In every case the property is still on the market. The structures have been demolished, modified, or relisted around. The owners have absorbed the fines as a cost of doing business. The buyers have absorbed the disruption as a cost of booking direct. The market is currently not pricing the risk.
| Case | Booking value | Refund | Owner fine | Structure today |
|---|---|---|---|---|
| Mallorca cantilevered deck | €34,000 | 22% | €18,000 | Standing, Q3 dark |
| Amalfi rooftop terrace | €28,500 | 28% | Under appeal | Demolition pending |
| St Tropez pool pavilion | €68,000 | 0% | €31,200 | Standing, fine paid |
| Ibiza pergola | €52,000 | 14% | Undisclosed | Demolished Oct 2025 |
Every villa rental contract above $20,000 a week should contain a representation from the owner, warranted by the broker, that every structure on the parcel is the subject of valid building authorisation and is in compliance with the current habitability and zoning regime of the municipality. The representation should be specific, not general. It should name the principal structures (main house, pool, terrace, pavilion, pergola, outdoor kitchen, guesthouse, gardener's cottage) and confirm that each carries the required permit.
The clause should also disclose, in writing, any open enforcement action, contestation, or appeal. If a stop-use order has been issued and is being contested, the renter must be told. If a remediation order has been issued and is on appeal, the renter must be told. If the structure is at risk of demolition during or shortly after the rental period, the renter must be told.

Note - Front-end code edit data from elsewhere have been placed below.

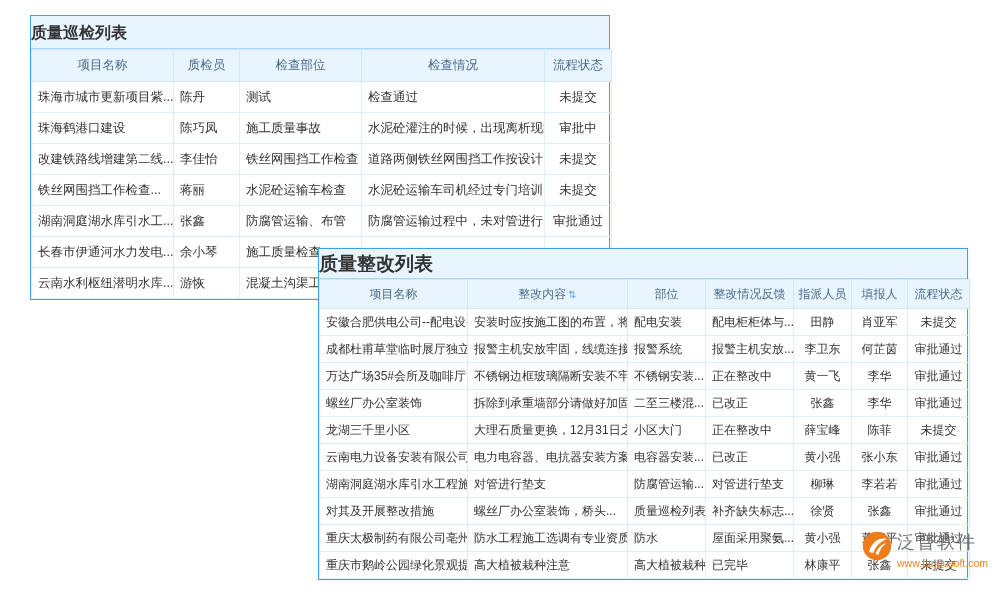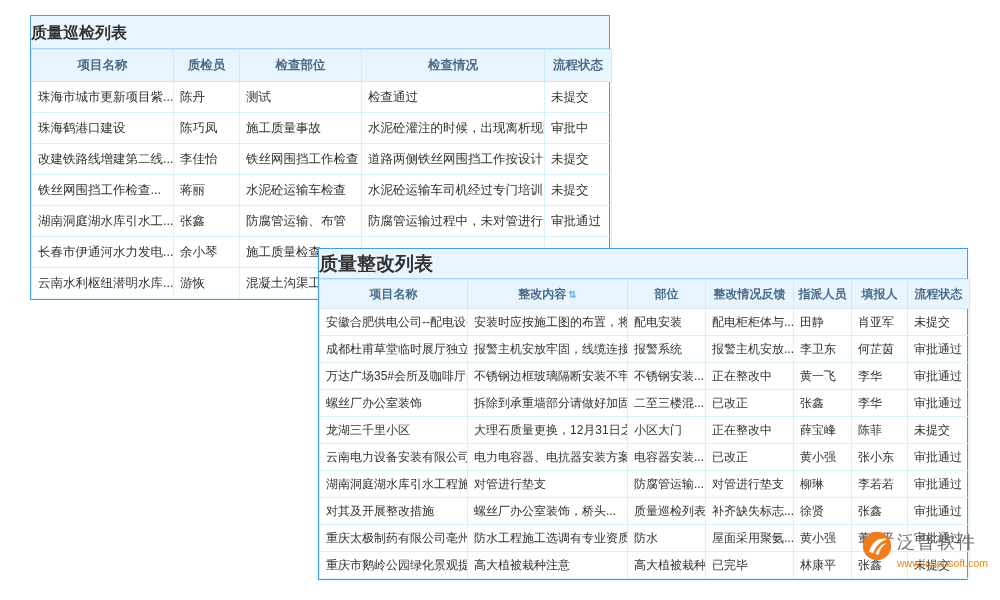--- a/index.html
+++ b/index.html
@@ -9,29 +9,29 @@
 
   .panel{position:absolute;background:#fff;border:1px solid #459fdd}
   .panel-title{background:#e9f5fe;text-align:left;font-weight:bold;color:#333;border-bottom:1px solid #a9d7f3}
 
   .panel-inspection{left:30px;top:15px;width:580px;z-index:1}
   .panel-inspection .panel-title{height:33px;line-height:33px;font-size:16px}
   .panel-rectify{left:318px;top:248px;width:650px;z-index:2;box-shadow:0 0 4px rgba(60,140,200,.15)}
   .panel-rectify .panel-title{height:30px;line-height:30px;font-size:19px}
 
   table.grid{width:100%;border-collapse:collapse;table-layout:fixed}
-  .grid th{background:#e9f5fe;color:#4a6b8a;font-weight:bold;border:1px solid #cfe9fa;text-align:center;overflow:hidden;white-space:nowrap}
+  .grid th{background:#e9f5fe;color:#4a6b8a;font-weight:normal;border:1px solid #cfe9fa;text-align:center;overflow:hidden;white-space:nowrap}
   .panel-inspection th{height:32px;font-size:12.5px}
   .panel-rectify th{height:29px;font-size:12px}
   .grid td{border:1px solid #dcf0fc;color:#333;padding:0 6px;white-space:nowrap;overflow:hidden}
   .panel-inspection td{height:31px;font-size:12.5px}
   .panel-rectify td{height:27px;font-size:12px}
 
   .link{color:#2d7dd2}
-  .center{}
+  .center{text-align:center}
   .st-red{color:#e84c4c}
   .st-orange{color:#f59a23}
   .st-green{color:#2fa84f}
   .sort{color:#5ea9e0;font-size:10px;margin-left:2px}
 
   .logo{position:absolute;left:862px;top:531px;z-index:3;display:flex;align-items:flex-start;gap:5px}
   .logo-texts{display:flex;flex-direction:column}
   .logo-name{color:#737373;font-weight:normal;font-size:18px;letter-spacing:2px;line-height:22px}
   .logo-url{color:#f08519;font-size:10.5px;margin-top:4px}
 </style>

The clause should provide for a full refund and relocation cost if any of the warranted structures is restricted, sealed, demolished, or otherwise made unavailable during the rental period due to an authority action. The refund should not be discretionary. The refund should not be conditioned on the operator's appeal succeeding.
A broker who declines to warrant this clause is telling the buyer that the property is not in order. A broker who warrants it without checking is exposing herself to the same risk the buyer is being asked to absorb. The buyer's question to the broker is short: produce the permit. If the permit cannot be produced, the villa cannot be booked at the headline rate.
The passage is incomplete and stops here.